Notably, the research team is also using tumor biopsies to further understand the effects of the therapy. “We’re actively collecting paired tumor biopsies for pharmacodynamic and biomarker assessments, and once we’ve been able to analyze that information, it may help guide us into what will be good combinations based on a mechanistic pattern of what we’re seeing in the tissue,” shared Wang.

The potential of CLN-619 is a testament to the power of immunotherapy. “It’s evidence of the potential of re-engaging the immune system and finding other avenues outside of conventional checkpoint inhibition to induce cytotoxic cell killing,” Wang explained.

Expressing her enthusiasm for the trial, Wang concluded, “This drug, in particular, is exciting; it’s a unique target and we’re seeing clinical activity amidst a safe and tolerable profile. It kind of ticks all the right boxes which is really encouraging.”

Exploring the potential of CLN-619 and pembrolizumab combination therapy

Reflecting on the promising potential of immunotherapy combinations, Wang highlighted the natural pairing of immuno-oncology agents and checkpoint inhibitors like pembrolizumab. “This combination has been successful in treating several types of tumors as a monotherapy. Engaging the immune system through not just serial, but parallel pathways, might offer a synergistic effect in terms of immune activation,” she remarked.

This combination therapy of CLN-619 and pembrolizumab might further enhance or rekindle a prior checkpoint inhibitor response that has since become ineffective, Wang said. “We’re considering whether we can achieve this, even in certain tumor types that we wouldn’t expect to respond to single-agent immunotherapy. The potential for combinatorial effects of Pembrolizumab and CLN-619 is a question worth answering,” she said.

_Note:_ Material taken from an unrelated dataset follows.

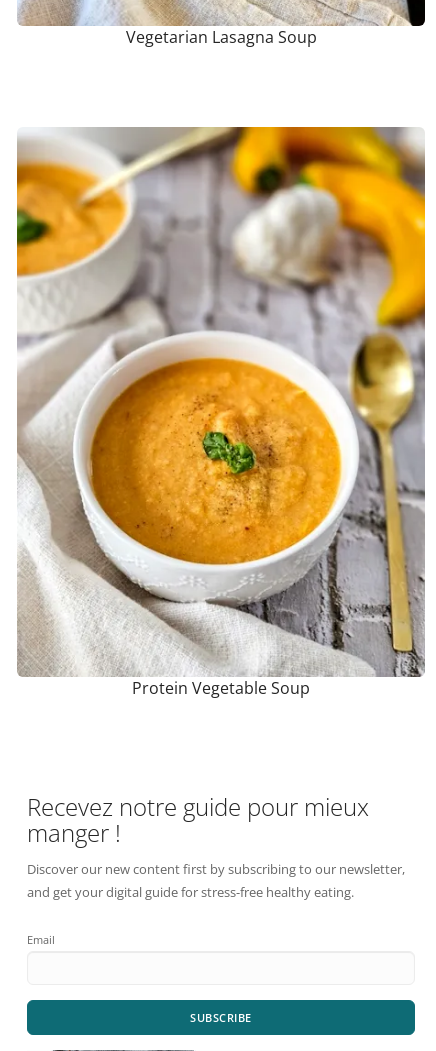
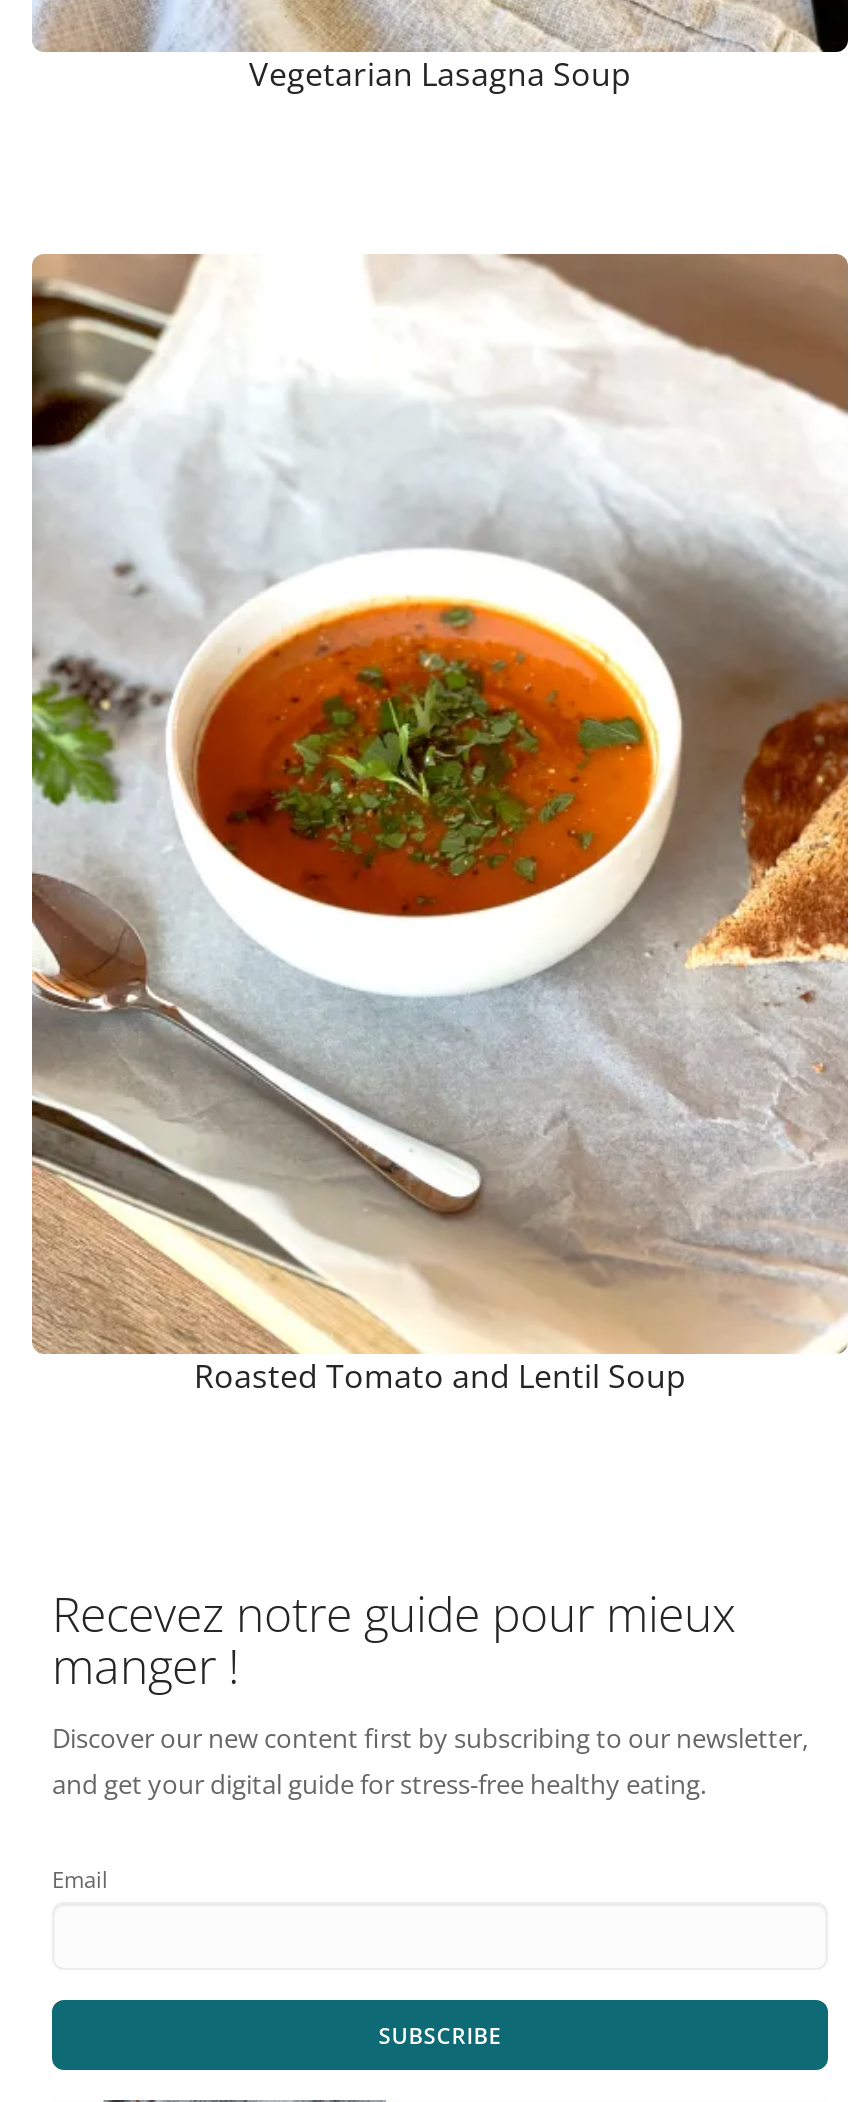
- [image]
- Protein Vegetable Soup
+ [image]
+ Roasted Tomato and Lentil Soup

Regarding the ideal cancer types for this strategy, that remains a subject of continued investigation. “We’re currently collecting paired tumor biopsies for pharmacodynamic and biomarker assessments,” Wang said. Once her team has gathered and analyzed this data, it could help guide them toward the most effective combinations, based on the mechanistic patterns they observe in the tissue. “This information could also help us identify which disease groups might respond better than others to these therapies,” she said. “The journey to discover these answers is ongoing, but the possibilities for patient treatment are promising.”